A feeling of regret at the untimely end of the unhappy man, as he had been hurried into eternity without preparation, came over her for a few moments, this was chased away by indignation at the fraudulent and base part that had been played by her late governess and companion. “What has become of her?” she inquired.
“Decamped, and no doubt fled the country ere this; all that is known of her is that she left Vellenaux on the plea of rendering all the assistance in her power to Sir Ralph, but she did not make her appearance in that neighbourhood,” was Arthur’s answer. The reader knows more of her movements than any of her acquaintances at Vellenaux or London.
“And we shall have dear old Vellenaux to live in. Oh! Arthur dear, I am so happy, with all the friends I hold most dear on earth residing around us. You will of course leave the service now? How kind of my poor, dear uncle to think of us both in his will. But Mrs. Barton may notice my absence, and become uneasy, so let us return;” and in another moment or two, leaning on the arm of her handsome affianced husband, Edith re-entered the ball room, much to the relief and surprise of Pauline Barton. Arthur Carlton took an opportunity during the evening of relating to Mr. Barton the change that had taken place in Edith’s circumstances by the death of, and disclosures made by, the late Baronet.
“Meet me at breakfast in the morning, and we will consult as to what immediate steps should be taken on this extraordinary occasion; but of course you will sleep here,” said Horace. Arthur assented, and was soon again at Edith’s side, who had told confidentially to Mrs. Barton all that he had told her: and that little lady could not restrain her delight, and before eleven o’clock that evening, every one in the room became aware that the beautiful Miss Effingham was worth twenty thousand pounds a year as heiress of Vellenaux.

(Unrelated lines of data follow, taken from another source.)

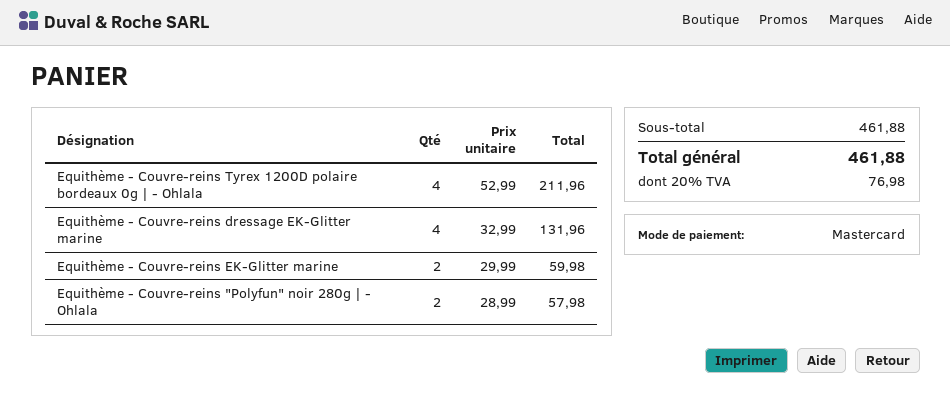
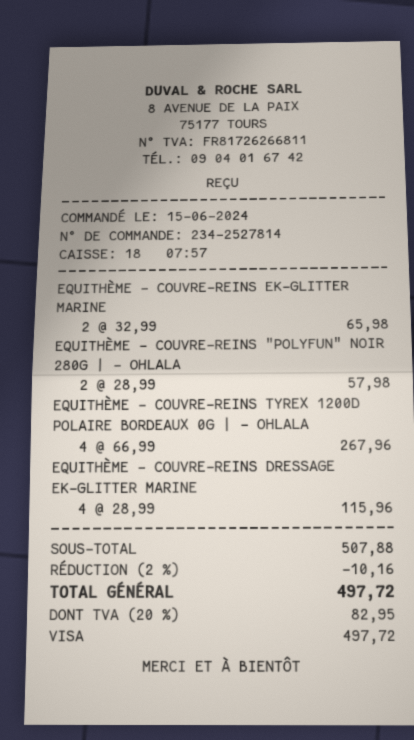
payment method: Mastercard -> Visa
Equithème - Couvre-reins Tyrex 1200D polaire bordeaux 0g | - Ohlala: 4 x 52.99 = 211.96 -> 4 x 66.99 = 267.96
Equithème - Couvre-reins dressage EK-Glitter marine: 4 x 32.99 = 131.96 -> 4 x 28.99 = 115.96
Equithème - Couvre-reins EK-Glitter marine: 2 x 29.99 = 59.98 -> 2 x 32.99 = 65.98
subtotal: 461.88 -> 507.88
discount: none -> 2% = 10.16
tax: 20% = 76.98 -> 20% = 82.95
total: 461.88 -> 497.72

Mr. and Mrs. Denham, previous to the ball, took their departure for Devonshire, and were comfortably settled in the Rectory before Horace returned to the Willows. He had postponed their journey in order that Arthur and Edith might have the benefit of his advice and assistance in such matters as might arise during the establishment of their claims, set forth in the will of the late Sir Jasper, now produced.
Mr. Septimus Jones was a lawyer of good repute, carrying on his practice now, and had been doing so for upwards of fifteen years in the main street of Hammersmith leading to the Suspension Bridge.
“Nicholas,” said that gentleman one morning, as he laid on his desk a copy of the Times newspaper, which he had been carefully perusing for upwards of an hour, “Nicholas, do you remember a youth named Edward Crowquill, that I had in my office some ten years since?”
The old and confidential clerk ceased writing, and thrusting his pen behind his ear, rubbed his hands softly together, and said, “Most certainly I do. He was not fit for the business, and gave it up through ill health; studied medicine for a time, and is now a chemist and druggist, residing some hundred yards down the street.”